◆ **What needs to be done**:
The answer should be each line from the entries below that has the word "kicker" in it.

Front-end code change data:

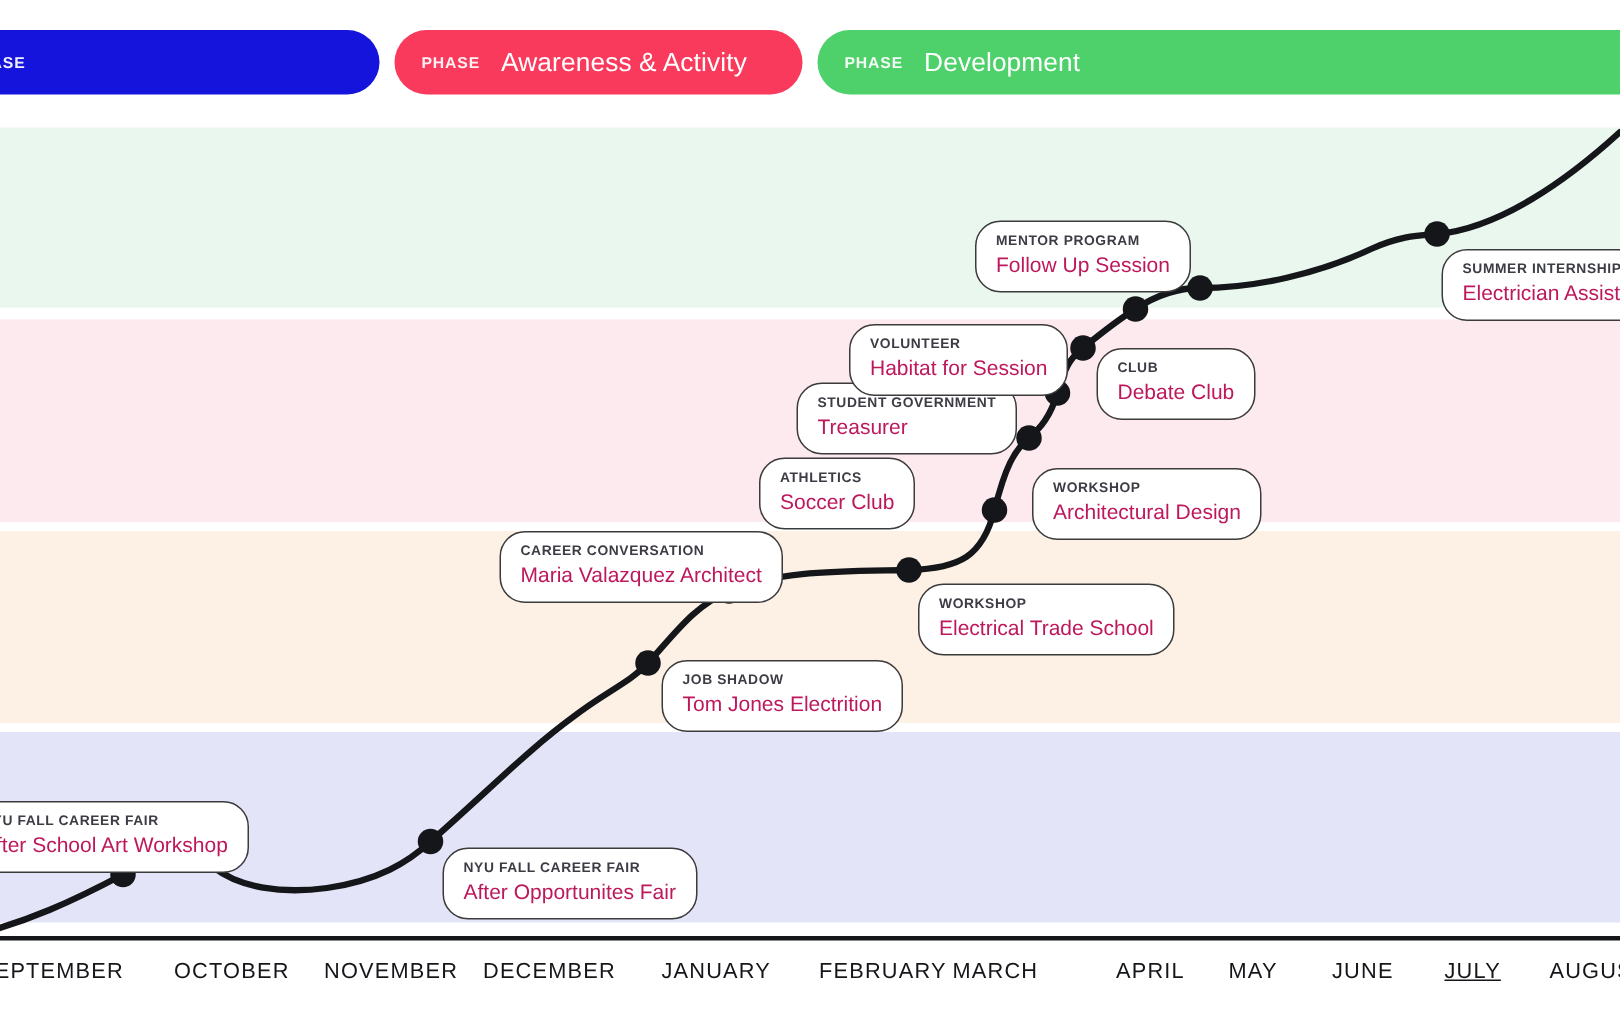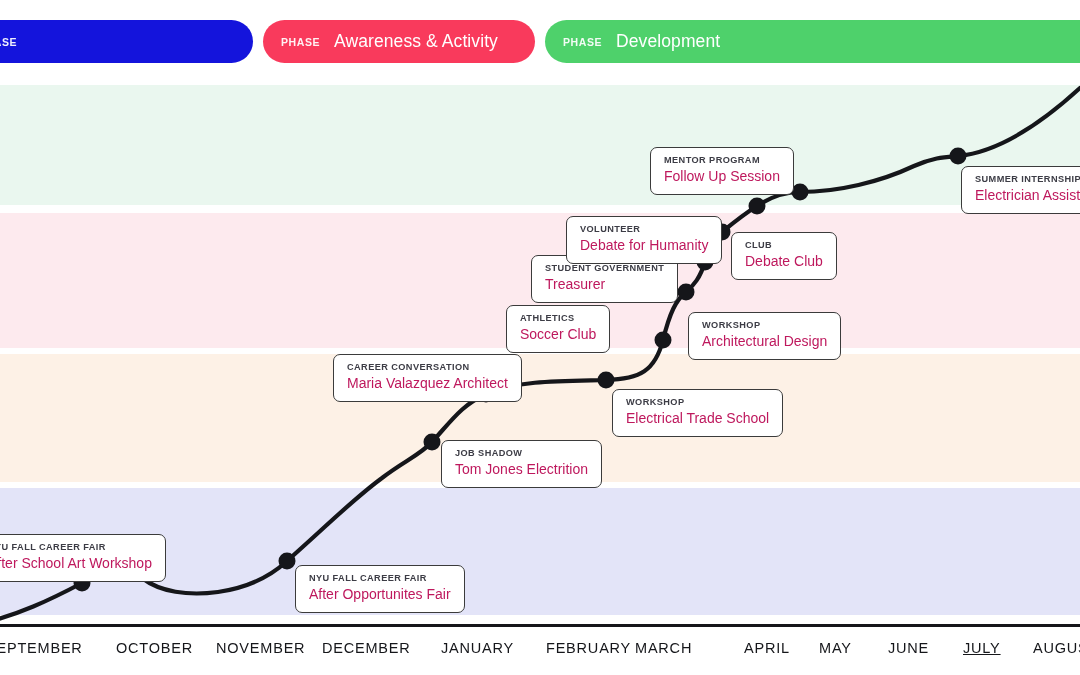--- a/index.html
+++ b/index.html
@@ -26,21 +26,21 @@
 
   
   .band{position:absolute;left:0;width:1080px;}
 
   
   #curve-layer{position:absolute;left:0;top:0;width:1080px;height:675px;}
 
   
   .callout{
     position:absolute;box-sizing:border-box;
-    background:#ffffff;border:1.3px solid #3b3b3b;border-radius:7px;
+    background:#ffffff;border:1.3px solid #3b3b3b;border-radius:17px;
     padding:7px 13px 8px 13px;white-space:nowrap;
   }
   .callout .kicker{
     font-size:9.2px;font-weight:700;letter-spacing:.045em;
     text-transform:uppercase;color:#3c3c45;line-height:1.2;
   }
   .callout .title{
     font-size:14px;font-weight:400;color:#be185d;line-height:1.35;margin-top:1px;
   }
 
@@ -128,21 +128,21 @@
       <div class="callout" style="left: 531px; top: 255px;">
         <div class="kicker">STUDENT GOVERNMENT</div>
         <div class="title">Treasurer</div>
       </div>
       <div class="callout" style="left: 731px; top: 232px;">
         <div class="kicker">CLUB</div>
         <div class="title">Debate Club</div>
       </div>
       <div class="callout" style="left: 553px; top: 216px; margin-left: 13px;">
         <div class="kicker">VOLUNTEER</div>
-        <div class="title">Debate for Humanity</div>
+        <div class="title">Habitat for Session</div>
       </div>
       <div class="callout" style="left: 650px; top: 147px;">
         <div class="kicker">MENTOR PROGRAM</div>
         <div class="title">Follow Up Session</div>
       </div>
       <div class="callout" style="left: 961px; top: 166px;">
         <div class="kicker">SUMMER INTERNSHIP</div>
         <div class="title">Electrician Assistant</div>
       </div>
     </div>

◆ **Response to the task**:
   .callout .kicker{
         <div class="kicker">STUDENT GOVERNMENT</div>
         <div class="kicker">CLUB</div>
         <div class="kicker">VOLUNTEER</div>
         <div class="kicker">MENTOR PROGRAM</div>
         <div class="kicker">SUMMER INTERNSHIP</div>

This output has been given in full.